### Task objective
Repeat only what runs from the line with "[415,395,451,405] often -> (371, 529) none" through the last line of the data below, both included, keeping every word as it is and leaving out the pictures.

Records from a data source:
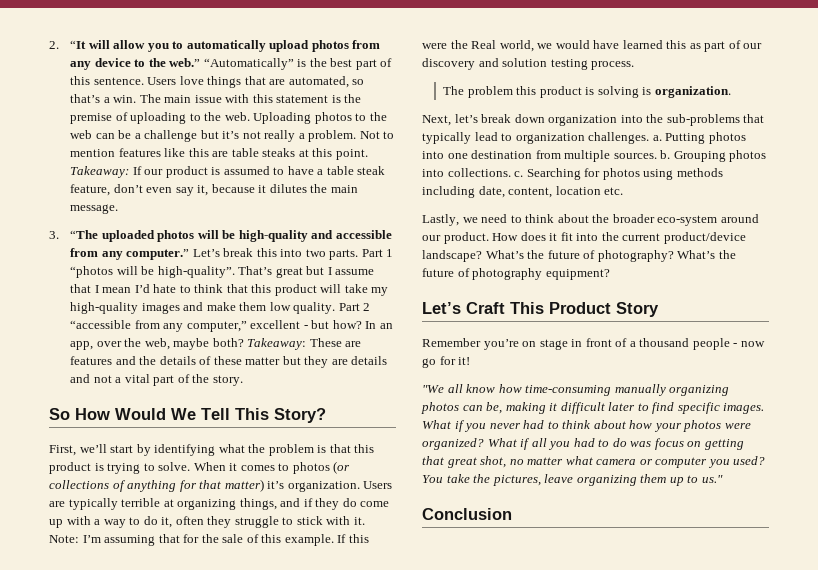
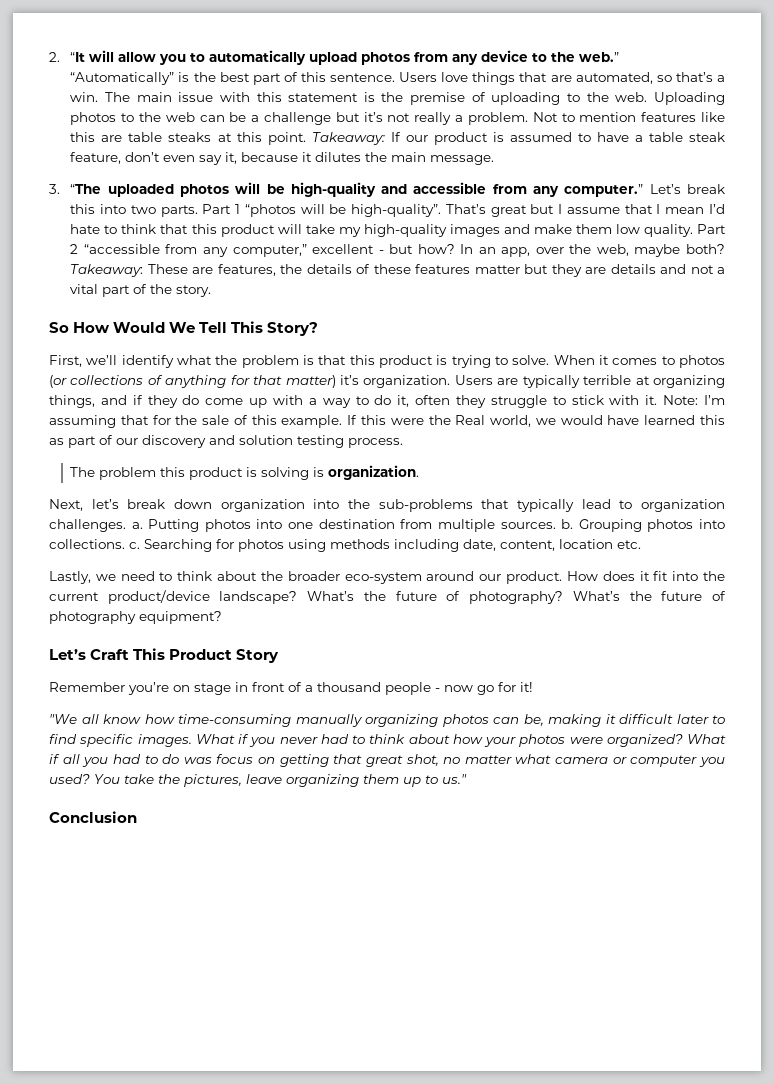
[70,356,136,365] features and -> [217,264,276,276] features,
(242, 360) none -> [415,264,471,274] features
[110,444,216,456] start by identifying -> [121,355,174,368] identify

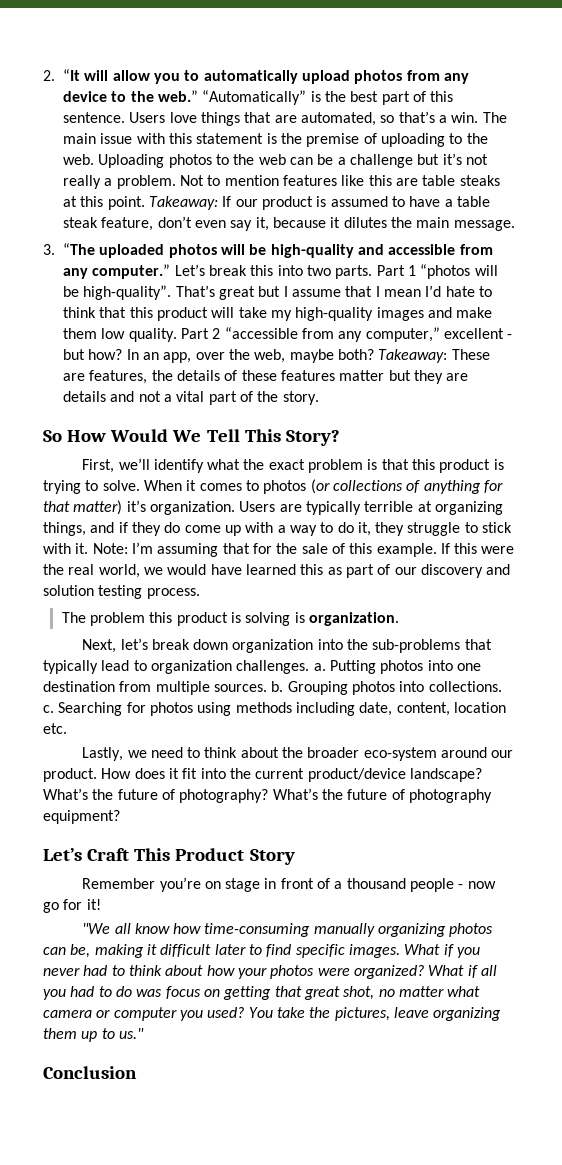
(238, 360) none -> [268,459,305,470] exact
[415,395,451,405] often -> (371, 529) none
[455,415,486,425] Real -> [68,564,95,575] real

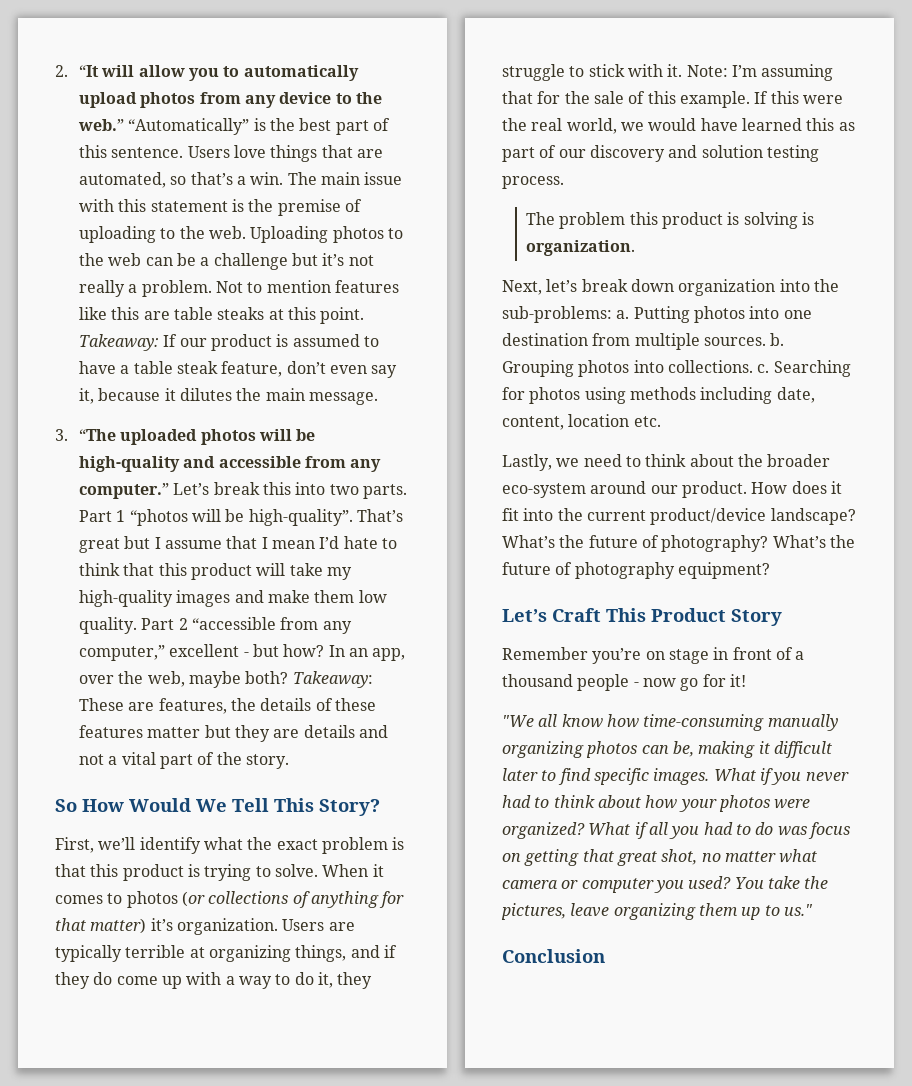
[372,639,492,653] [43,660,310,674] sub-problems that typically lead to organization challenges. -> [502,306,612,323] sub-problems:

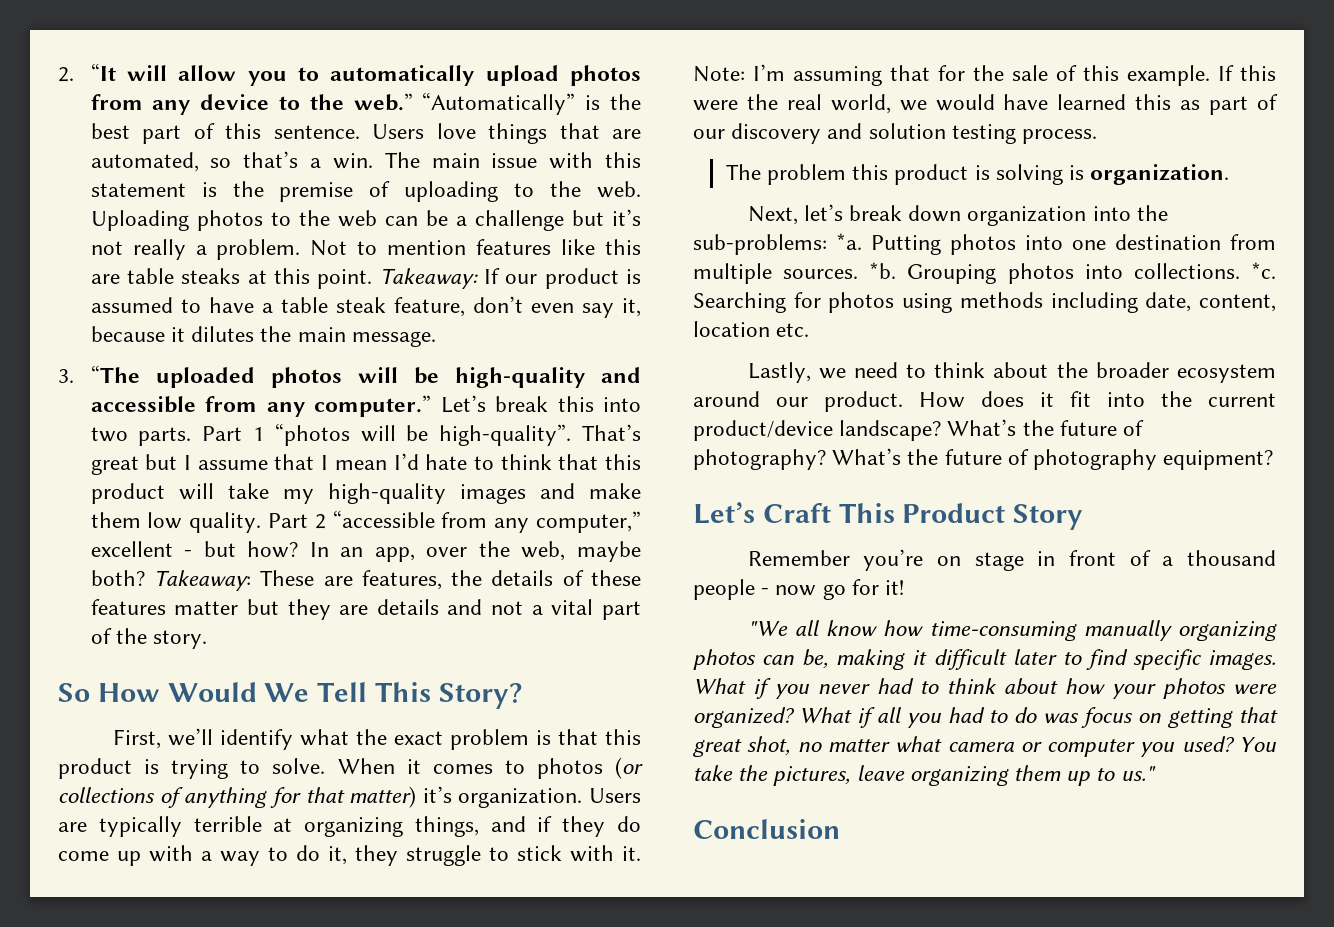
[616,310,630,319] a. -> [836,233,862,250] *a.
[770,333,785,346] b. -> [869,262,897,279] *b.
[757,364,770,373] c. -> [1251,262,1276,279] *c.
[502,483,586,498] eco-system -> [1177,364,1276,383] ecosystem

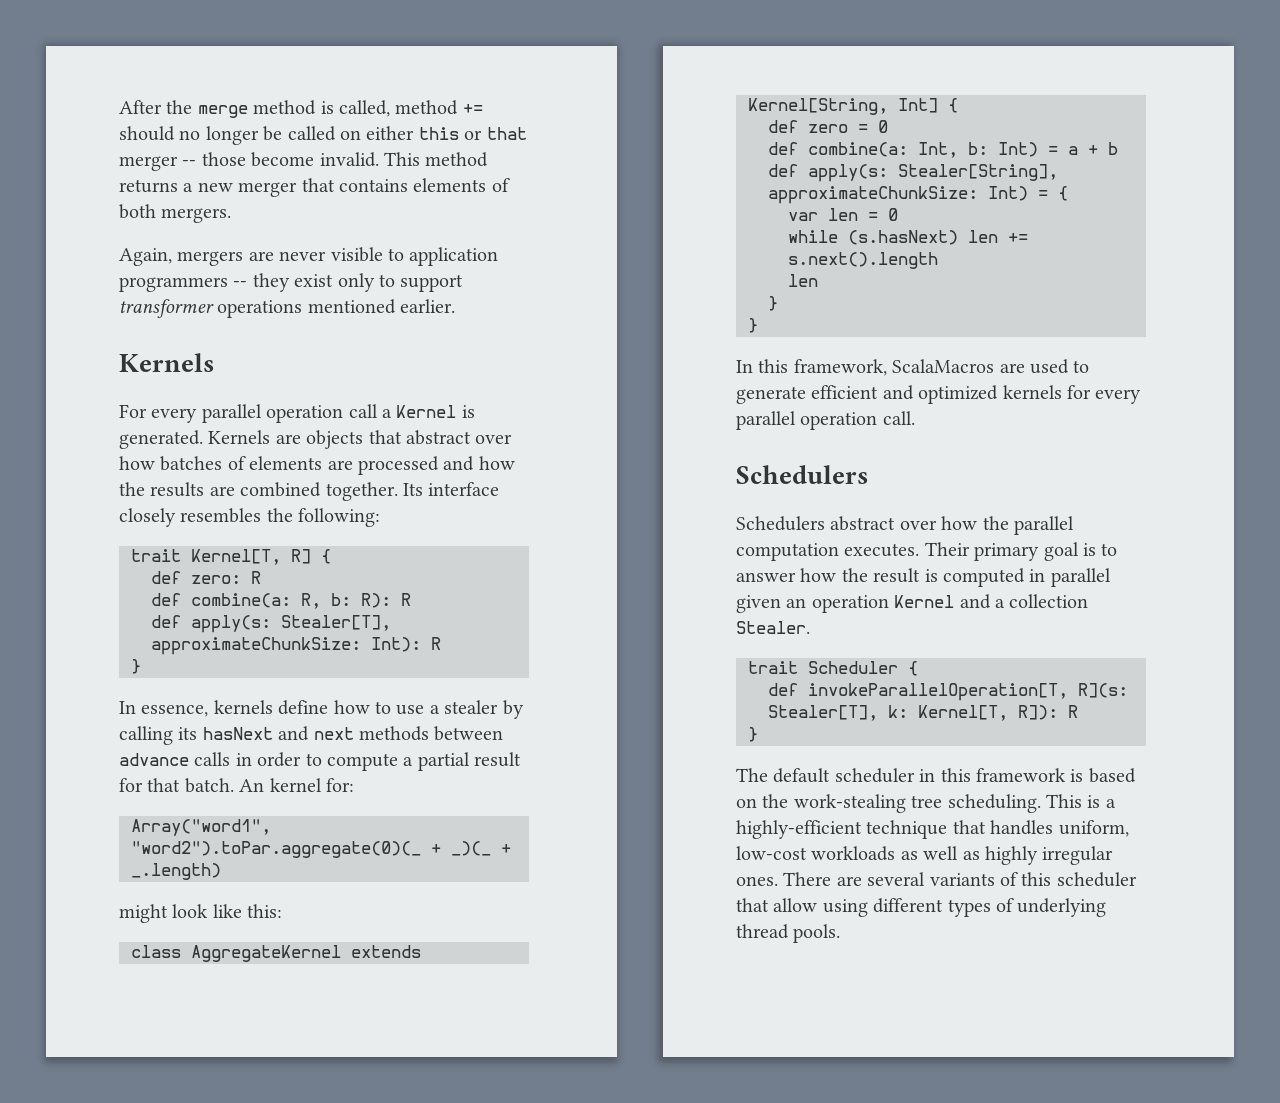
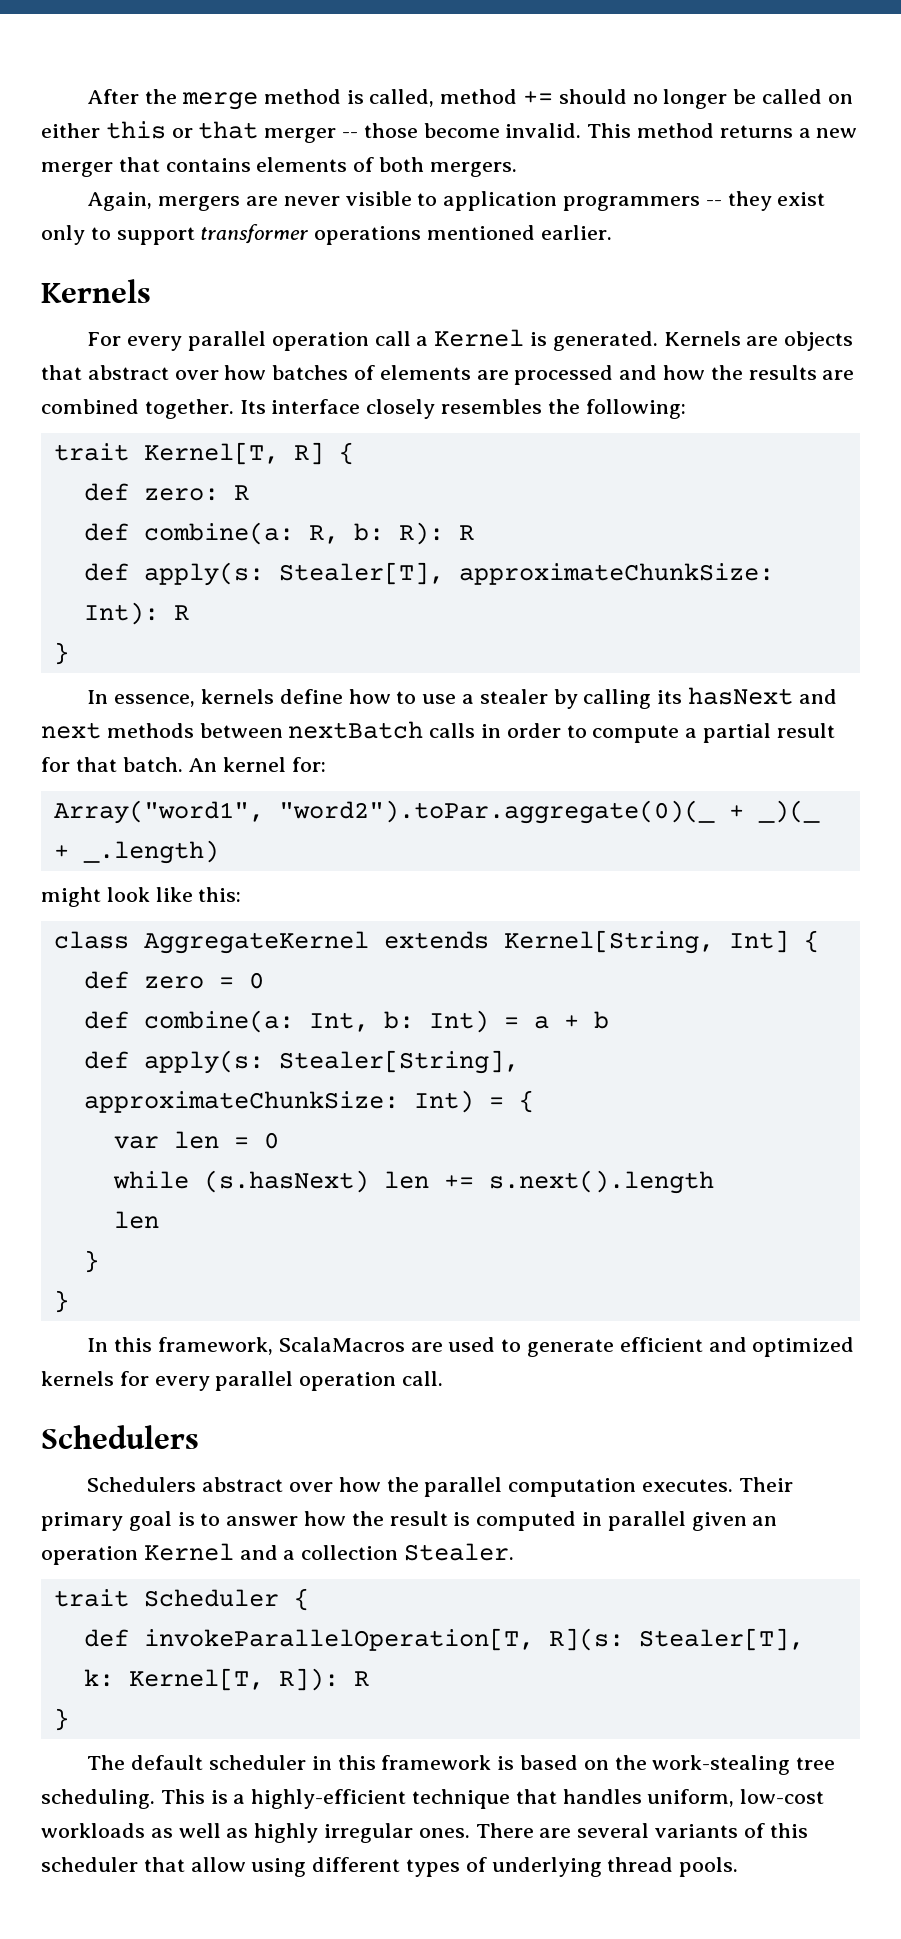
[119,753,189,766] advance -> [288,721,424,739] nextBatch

### Task response
[415,395,451,405] often -> (371, 529) none
[455,415,486,425] Real -> [68,564,95,575] real

[372,639,492,653] [43,660,310,674] sub-problems that typically lead to organization challenges. -> [502,306,612,323] sub-problems:

[616,310,630,319] a. -> [836,233,862,250] *a.
[770,333,785,346] b. -> [869,262,897,279] *b.
[757,364,770,373] c. -> [1251,262,1276,279] *c.
[502,483,586,498] eco-system -> [1177,364,1276,383] ecosystem

[119,753,189,766] advance -> [288,721,424,739] nextBatch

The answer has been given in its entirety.